The problem
A single stretch of the material below is to be transcribed exactly, starting at the line with "tax: 6.5% = 123.24 -> 6.5% = 121.94" and ending after the line with "23 hr 12 min: 2".

BEGIN Provided records

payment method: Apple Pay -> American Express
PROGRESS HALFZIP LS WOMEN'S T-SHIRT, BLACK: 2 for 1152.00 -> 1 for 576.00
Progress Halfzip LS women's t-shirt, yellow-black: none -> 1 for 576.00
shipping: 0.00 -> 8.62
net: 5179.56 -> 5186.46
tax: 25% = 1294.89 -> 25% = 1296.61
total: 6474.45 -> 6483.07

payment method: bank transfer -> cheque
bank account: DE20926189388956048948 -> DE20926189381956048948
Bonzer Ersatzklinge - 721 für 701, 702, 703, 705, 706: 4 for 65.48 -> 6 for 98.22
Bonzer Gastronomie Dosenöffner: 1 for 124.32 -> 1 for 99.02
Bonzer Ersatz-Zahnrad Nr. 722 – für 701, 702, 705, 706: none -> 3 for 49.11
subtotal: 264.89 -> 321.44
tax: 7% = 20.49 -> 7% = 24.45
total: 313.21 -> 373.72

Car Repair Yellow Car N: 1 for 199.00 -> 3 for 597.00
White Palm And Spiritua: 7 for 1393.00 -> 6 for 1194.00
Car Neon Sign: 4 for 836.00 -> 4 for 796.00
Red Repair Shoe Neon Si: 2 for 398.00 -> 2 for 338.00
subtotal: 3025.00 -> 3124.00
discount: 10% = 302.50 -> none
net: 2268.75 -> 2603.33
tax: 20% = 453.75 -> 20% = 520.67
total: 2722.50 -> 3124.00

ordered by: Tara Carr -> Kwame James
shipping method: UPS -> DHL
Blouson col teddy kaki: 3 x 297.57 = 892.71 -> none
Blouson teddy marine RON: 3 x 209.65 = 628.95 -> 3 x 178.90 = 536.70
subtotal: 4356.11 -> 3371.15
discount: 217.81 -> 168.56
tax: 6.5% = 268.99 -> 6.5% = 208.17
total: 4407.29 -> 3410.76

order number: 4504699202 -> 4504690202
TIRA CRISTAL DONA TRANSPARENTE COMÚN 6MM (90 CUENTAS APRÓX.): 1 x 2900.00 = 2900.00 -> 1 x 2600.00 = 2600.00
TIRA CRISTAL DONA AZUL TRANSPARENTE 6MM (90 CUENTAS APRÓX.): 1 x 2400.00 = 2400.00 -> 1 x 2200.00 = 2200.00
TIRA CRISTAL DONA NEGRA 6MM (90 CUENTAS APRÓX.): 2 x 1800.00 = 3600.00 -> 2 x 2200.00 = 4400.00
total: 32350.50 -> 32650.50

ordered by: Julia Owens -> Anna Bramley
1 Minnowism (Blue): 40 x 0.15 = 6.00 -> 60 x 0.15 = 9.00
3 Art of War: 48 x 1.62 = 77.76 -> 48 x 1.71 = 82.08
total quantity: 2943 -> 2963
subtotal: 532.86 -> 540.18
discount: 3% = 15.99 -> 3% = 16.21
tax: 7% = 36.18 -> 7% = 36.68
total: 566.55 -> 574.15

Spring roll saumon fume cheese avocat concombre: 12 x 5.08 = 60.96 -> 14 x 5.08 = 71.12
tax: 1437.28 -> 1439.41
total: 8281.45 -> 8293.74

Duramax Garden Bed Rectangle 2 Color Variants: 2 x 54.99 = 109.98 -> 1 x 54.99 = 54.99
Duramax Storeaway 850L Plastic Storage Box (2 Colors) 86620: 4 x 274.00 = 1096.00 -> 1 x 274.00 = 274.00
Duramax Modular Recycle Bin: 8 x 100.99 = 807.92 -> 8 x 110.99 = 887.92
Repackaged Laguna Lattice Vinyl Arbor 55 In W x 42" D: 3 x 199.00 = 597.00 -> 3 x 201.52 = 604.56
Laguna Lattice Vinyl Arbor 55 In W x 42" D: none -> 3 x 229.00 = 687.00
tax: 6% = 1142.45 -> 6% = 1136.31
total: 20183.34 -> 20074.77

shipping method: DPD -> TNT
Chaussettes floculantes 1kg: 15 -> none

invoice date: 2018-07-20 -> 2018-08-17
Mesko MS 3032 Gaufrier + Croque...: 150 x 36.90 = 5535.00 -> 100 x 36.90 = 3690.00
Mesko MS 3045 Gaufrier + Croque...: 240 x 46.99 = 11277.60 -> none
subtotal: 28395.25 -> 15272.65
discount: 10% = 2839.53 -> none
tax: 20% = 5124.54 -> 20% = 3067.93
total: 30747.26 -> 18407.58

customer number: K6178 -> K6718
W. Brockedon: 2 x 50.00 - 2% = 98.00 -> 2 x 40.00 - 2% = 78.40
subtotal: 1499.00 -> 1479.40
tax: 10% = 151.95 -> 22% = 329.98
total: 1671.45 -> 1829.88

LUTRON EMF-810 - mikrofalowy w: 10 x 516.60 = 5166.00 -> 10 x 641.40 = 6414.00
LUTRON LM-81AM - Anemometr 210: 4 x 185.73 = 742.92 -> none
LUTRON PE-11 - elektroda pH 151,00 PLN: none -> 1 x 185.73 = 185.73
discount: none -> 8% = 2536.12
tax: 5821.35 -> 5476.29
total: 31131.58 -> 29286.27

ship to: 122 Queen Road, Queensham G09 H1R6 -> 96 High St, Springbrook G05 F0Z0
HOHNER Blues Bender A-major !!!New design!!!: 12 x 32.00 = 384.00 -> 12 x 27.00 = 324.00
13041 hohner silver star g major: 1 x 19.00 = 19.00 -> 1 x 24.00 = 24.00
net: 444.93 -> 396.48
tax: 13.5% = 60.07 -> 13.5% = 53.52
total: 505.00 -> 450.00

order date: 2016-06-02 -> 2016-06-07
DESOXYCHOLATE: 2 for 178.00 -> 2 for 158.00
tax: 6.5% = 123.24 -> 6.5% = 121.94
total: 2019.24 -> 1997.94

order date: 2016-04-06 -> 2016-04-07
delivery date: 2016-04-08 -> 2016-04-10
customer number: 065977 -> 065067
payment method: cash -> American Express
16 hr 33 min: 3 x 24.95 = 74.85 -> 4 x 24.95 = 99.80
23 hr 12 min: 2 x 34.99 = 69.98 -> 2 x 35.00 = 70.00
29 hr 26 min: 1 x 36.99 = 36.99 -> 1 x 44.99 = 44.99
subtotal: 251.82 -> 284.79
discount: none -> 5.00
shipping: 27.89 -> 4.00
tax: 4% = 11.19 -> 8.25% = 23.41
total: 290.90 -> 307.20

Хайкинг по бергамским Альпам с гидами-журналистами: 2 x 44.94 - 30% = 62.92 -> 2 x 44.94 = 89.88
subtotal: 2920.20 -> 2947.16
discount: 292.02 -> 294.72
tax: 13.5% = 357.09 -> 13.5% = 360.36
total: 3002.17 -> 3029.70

END Provided records

Answer space
tax: 6.5% = 123.24 -> 6.5% = 121.94
total: 2019.24 -> 1997.94

order date: 2016-04-06 -> 2016-04-07
delivery date: 2016-04-08 -> 2016-04-10
customer number: 065977 -> 065067
payment method: cash -> American Express
16 hr 33 min: 3 x 24.95 = 74.85 -> 4 x 24.95 = 99.80
23 hr 12 min: 2 x 34.99 = 69.98 -> 2 x 35.00 = 70.00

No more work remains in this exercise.